El Año de la
Misericordia es, en sí, un Jubileo, es decir, una razón de alegría incontenible
ante el descubrimiento de que el individualismo del hombre contemporáneo es un
invento que perturba nuestra naturaleza, social de por sí; más aún: familiar, a
imagen y semejanza de la relación Trinitaria, que es un juego de dación
desinteresada.
Hablo del
individualismo, un egoísmo de carácter occidental por el que, desde que somos
niños, nos creemos el centro del Universo. Un egocentrismo venenoso que puebla
las ciudades de personas que se pasan los días solas, tal vez con el consuelo
de un teléfono o de un ordenador con el que asomarse a las sonrisas mentirosas
de otros lobos solitarios, perfiles que en muchos casos son el disfraz que
cubre la sensación de que los amigos son pocos, de que la familia está rota y
ausente.
Por eso escribo
sobre el júbilo con el que Francisco nos ha convocado –guiado por el Espíritu
Santo, que decisiones de tal envergadura son respuesta a la voluntad de Dios- a
mirar hacia afuera, incluso si somos nosotros los que nos sabemos abandonados,
perdidos en el hormiguero de la urbe, como Basilio.
Basilio agonizaba
en un hospital de Madrid. Estaba enfermo de sida y no tenía familia dispuesta a
cargar con sus últimos días. Me contó que abrió los ojos en un lugar extraño.
No sabía que llevaba más de una semana en el hogar de la Madre Teresa de
Calcuta. Había dejado de andar, necesitaba pañales, apenas comía, su cuerpo era
todo un ay y su memoria un empacho de errores y vicios inconfesables. No recordaba
cuándo fue la última vez que recibió un abrazo desinteresado, la última que le
acariciaron el rostro sin lascivia, la última que le miraron a los ojos sin
juzgarle.
Se empeñó en vivir.
El entorno que le rodeaba era alegre y pobre.
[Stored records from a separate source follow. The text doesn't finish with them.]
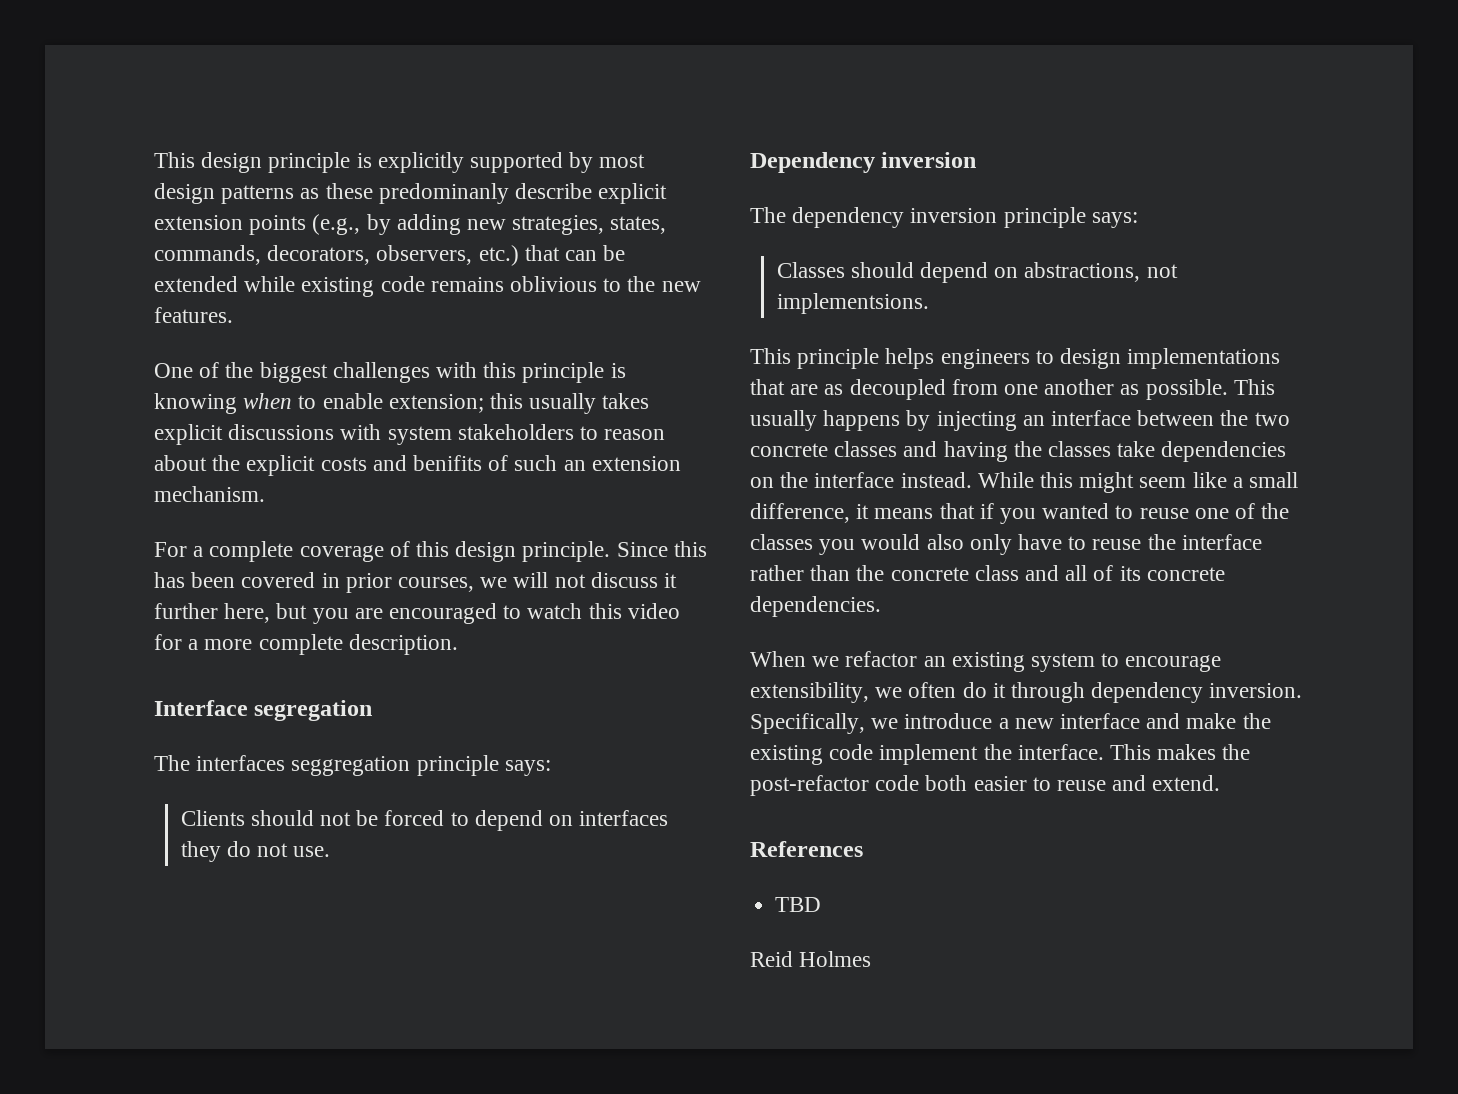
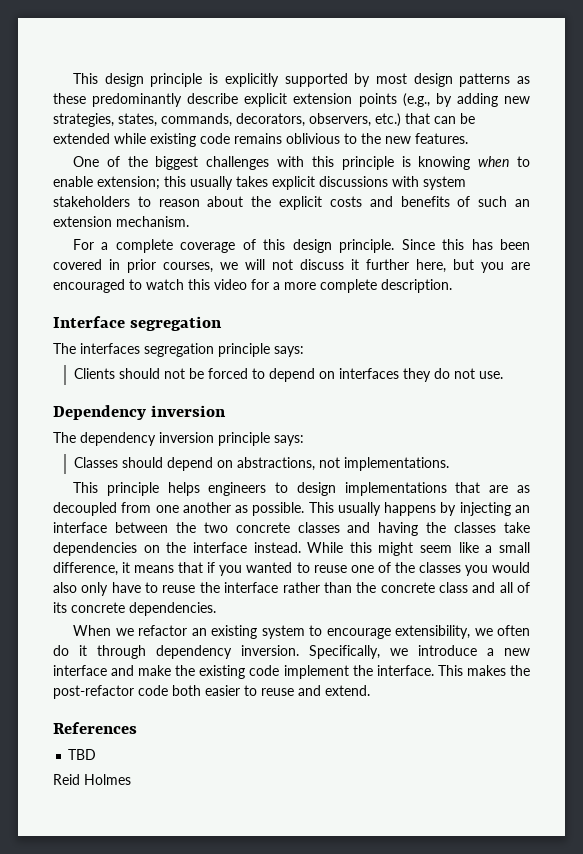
[378,183,509,204] predominanly -> [92,93,183,107] predominantly
[413,455,483,471] benifits -> [400,196,450,207] benefits
[291,756,411,776] seggregation -> [144,343,214,357] segregation
[776,293,929,314] implementsions. -> [343,457,449,471] implementations.

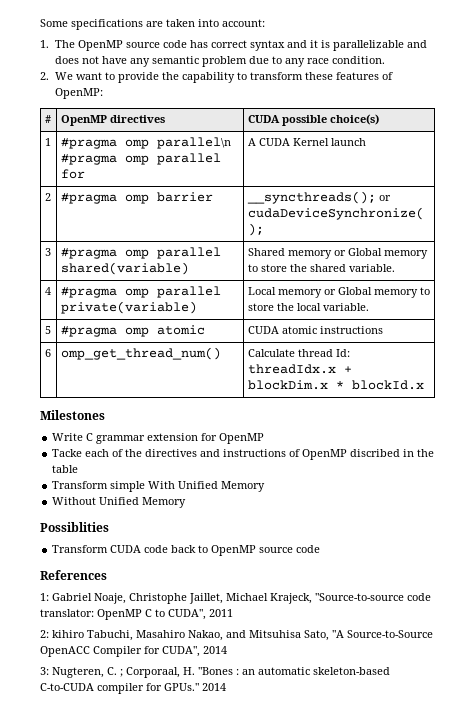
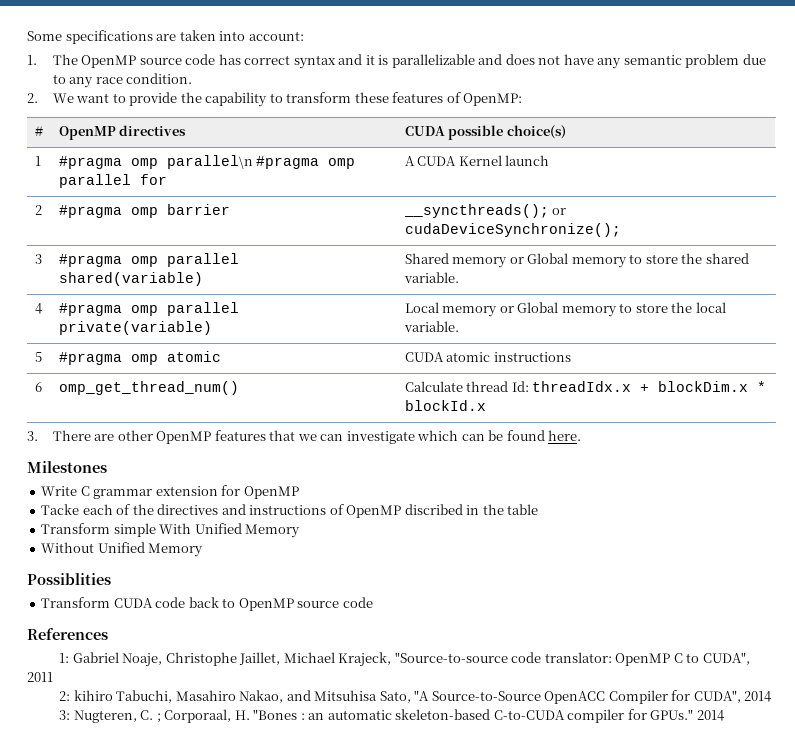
(424, 385) none -> [27,430,582,444] // 3. There are other OpenMP features that we can investigate which can be found here.

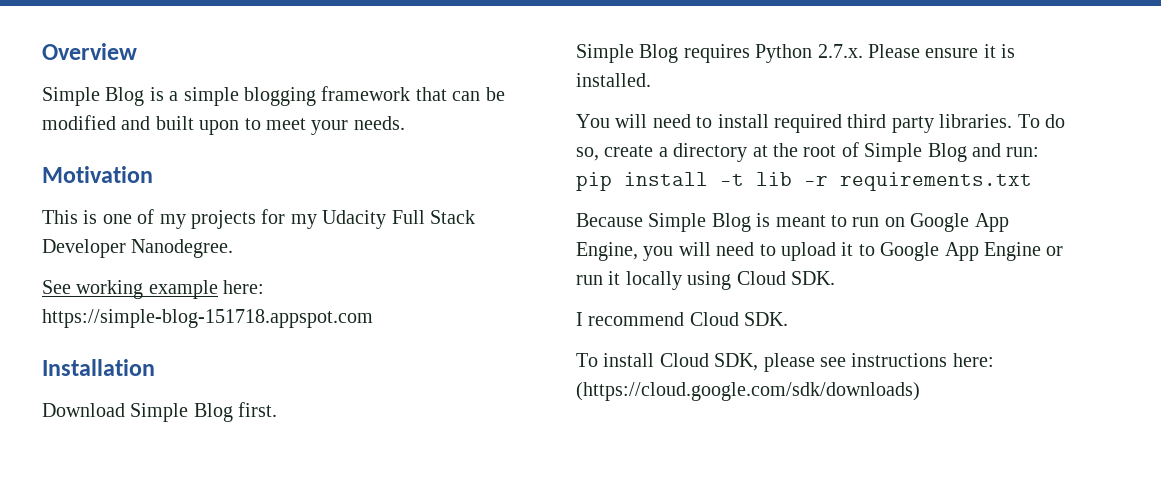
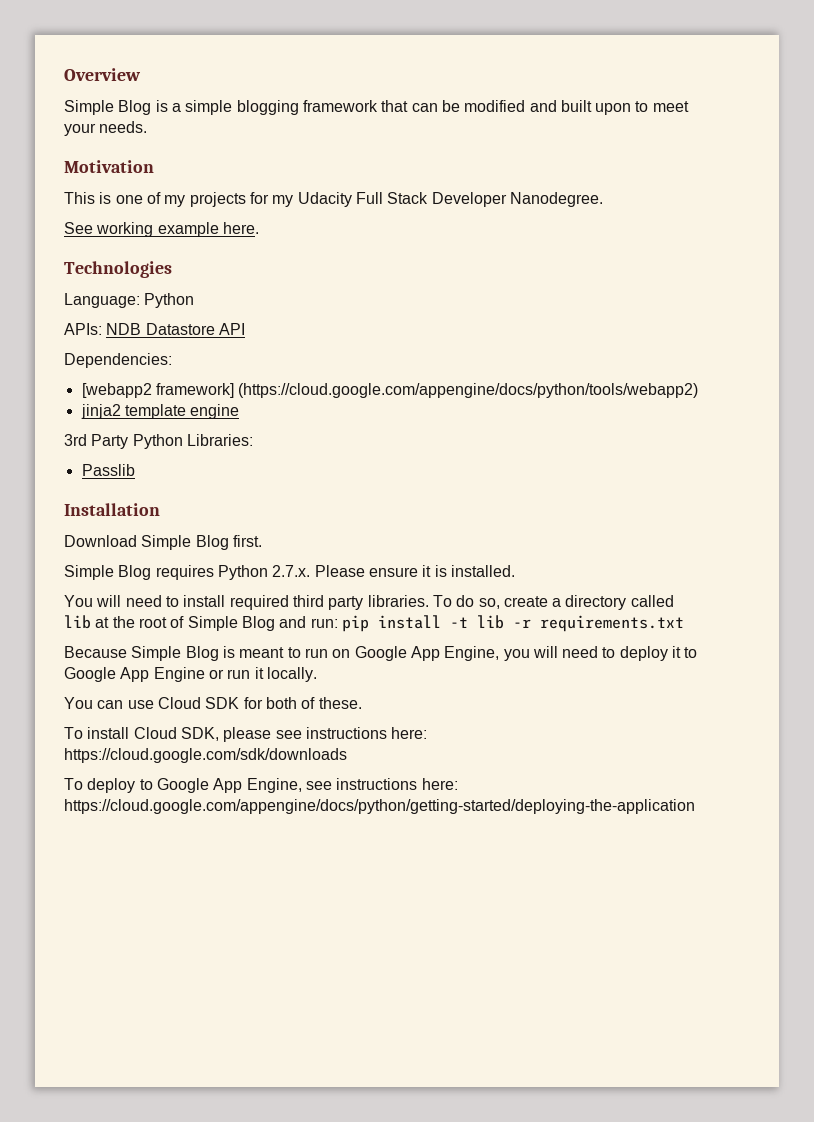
[223,280,265,294] [42,309,373,328] here: https://simple-blog-151718.appspot.com -> [222,222,259,234] [64,261,172,278] [64,293,195,308] [64,323,245,335] [64,353,172,368] [81,383,699,398] [80,404,240,419] [64,434,253,449] [81,464,135,476] here. // Technologies // Language: Python // APIs: NDB Datastore API // Dependencies: // [webapp2 framework] (https://cloud.google.com/appengine/docs/python/tools/webapp2) // jinja2 template engine // 3rd Party Python Libraries: // Passlib
(748, 152) none -> [630,595,674,607] [64,615,91,629] called lib
[781,242,836,261] upload -> [619,646,668,661] deploy
[625,271,835,290] [576,312,789,326] locally using Cloud SDK. // I recommend Cloud SDK. -> [266,667,317,682] [64,697,362,709] locally. // You can use Cloud SDK for both of these.
[576,382,920,401] (https://cloud.google.com/sdk/downloads) -> [64,748,347,763] [64,778,458,793] [64,799,695,814] https://cloud.google.com/sdk/downloads // To deploy to Google App Engine, see instructions here: https://cloud.google.com/appengine/docs/python/getting-started/deploying-the-application

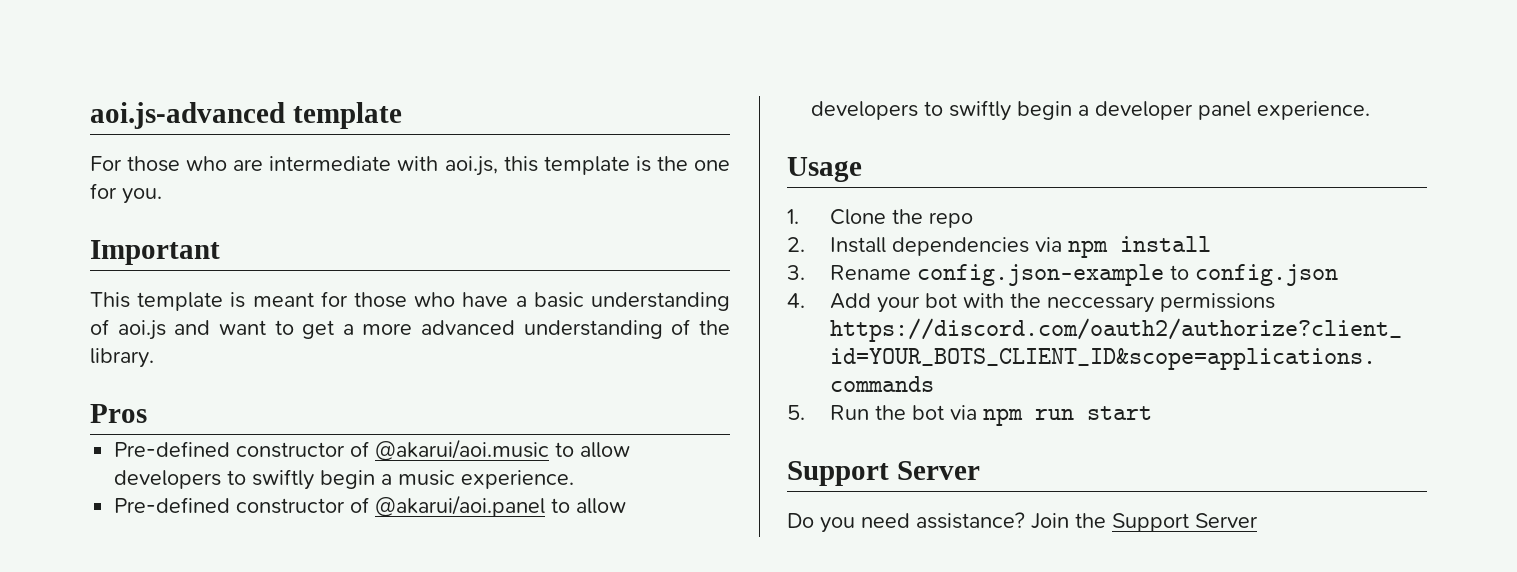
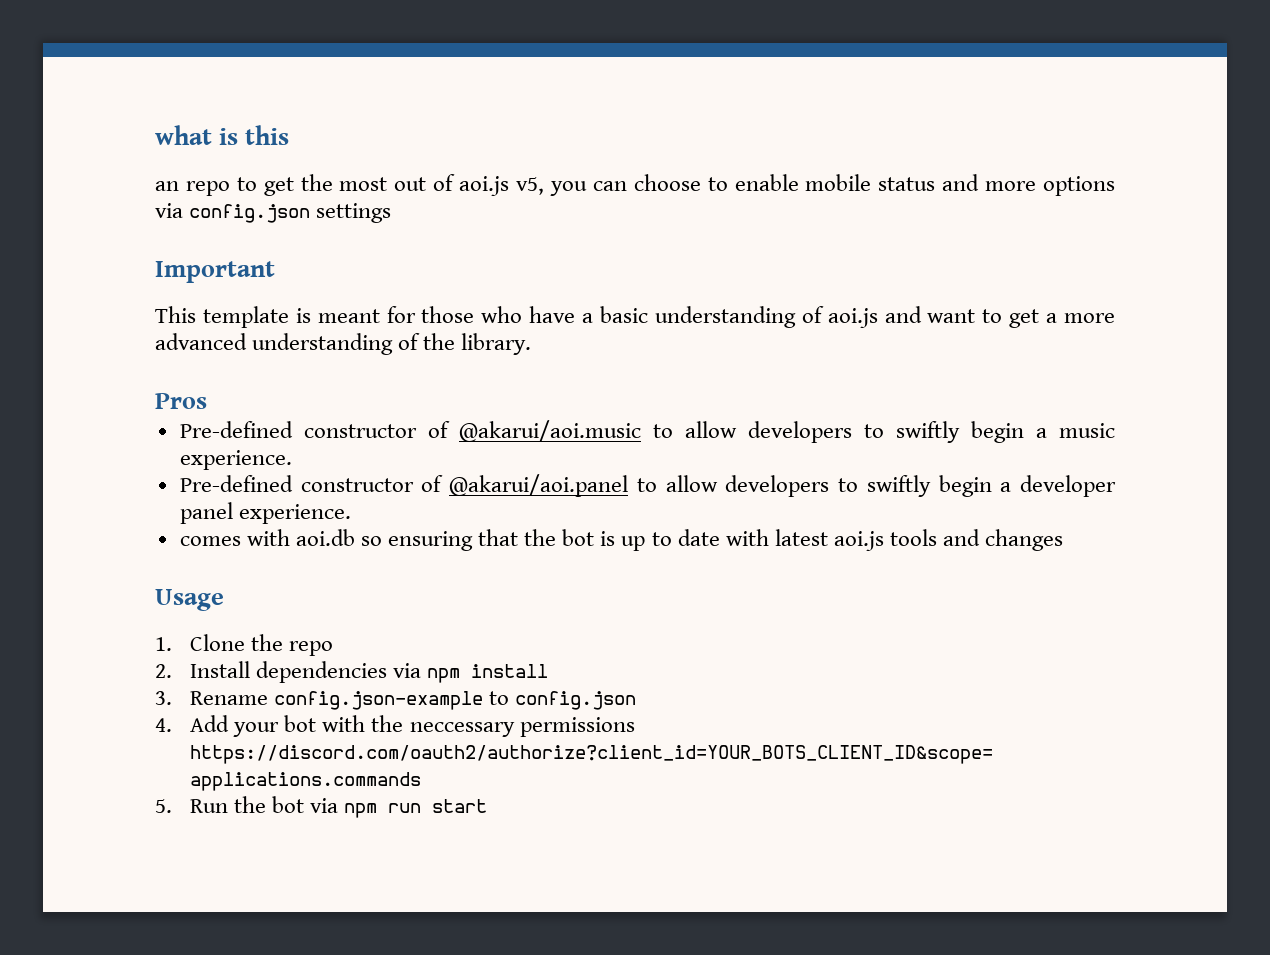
[90,102,402,129] [90,156,730,176] [90,183,162,204] aoi.js-advanced template // For those who are intermediate with aoi.js, this template is the one for you. -> [155,125,290,145] [155,174,1115,196] [155,203,392,223] what is this // an repo to get the most out of aoi.js v5, you can choose to enable mobile status and more options via config.json settings
(1371, 110) none -> [179,529,1064,551] // comes with aoi.db so ensuring that the bot is up to date with latest aoi.js tools and changes
[787,461,980,486] [787,512,1258,533] // Support Server // Do you need assistance? Join the Support Server -> (488, 806) none

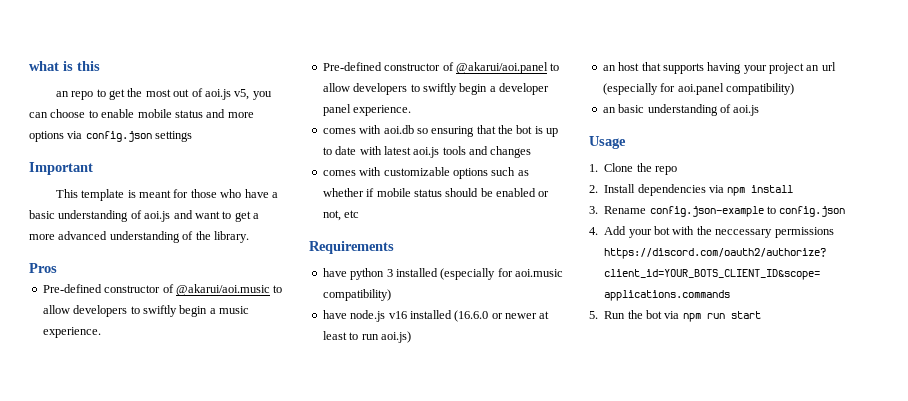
(1064, 540) none -> [322,167,529,179] [322,188,550,197] [322,210,360,221] [309,241,394,254] [322,268,563,280] [322,289,391,301] [322,310,550,322] [322,331,411,343] [602,62,836,74] [602,83,794,95] [602,104,760,116] // comes with customizable options such as whether if mobile status should be enabled or not, etc // Requirements // have python 3 installed (especially for aoi.music compatibility) // have node.js v16 installed (16.6.0 or newer at least to run aoi.js) // an host that supports having your project an url (especially for aoi.panel compatibility) // an basic understanding of aoi.js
Por eso se empeñó en vivir: en
aquel hogar había pacientes en peores condiciones que las suyas, y faltaban
manos para atenderlos. Me dijo que le llevaron de peregrinación al Santuario de
Lourdes, y que allí le rogó a la Virgen que le curara. Y se curó: el sida quedó
aletargado al tiempo que aprendía de nuevo a caminar y a controlar los
esfínteres. Basilio otra vez era, por caricia del Cielo, un niño que crece.
Me narró su vida
después de verle atender a sus compañeros del hogar de la Beata Teresa, porque
Basilio se ha sumado a la labor de los ángeles de la guarda que cuidan, a sol y
a sombra, a otros enfermos de sida, casi todos con las mismas secuelas con las
que abandonaron a Basilio. Él, pequeño y enclenque, bate el puré para aquellos
que ya no pueden masticar, les hace compañía, les narra sus historietas en el
servicio militar, los despierta, los lava, los viste y hasta los prepara para
el Cielo cuando se adivina el final de tanto sufrimiento. Y, a su vez, es uno
más, otro en ese grupo de enfermos con los que comparte las horas y cada una de
las actividades que las Hermanas tienen dispuestas.
Muchas veces
escuchamos que la fortuna está mal repartida. Que unos pocos lo tienen todo
mientras la mayoría debemos conformarnos con un triste ir tirando… Basilio es
de los primeros: lo tiene todo al tiempo que ha prescindido de los reclamos que
le hundieron en la más inquietante de las enfermedades. Por eso se mueve con
tanta soltura, sin mirarse en los espejos, sin considerar quién le tiene
aprecio y quién no, sin lamentarse de cada herida que jalona su físico, sin
complicarse con una apariencia que le trae al pairo, sin presumir de esas
bagatelas que a los demás nos ocupan, tantas veces, el tiempo y la frustración.
Nosotros somos de los segundos, atolondrados en un melancólico ir tirando,
ciegos ante la bella dimensión de la vida, ligada al olvido de uno mismo y a la
misericordia. Por eso, este Jubileo se ha convertido en una oportunidad.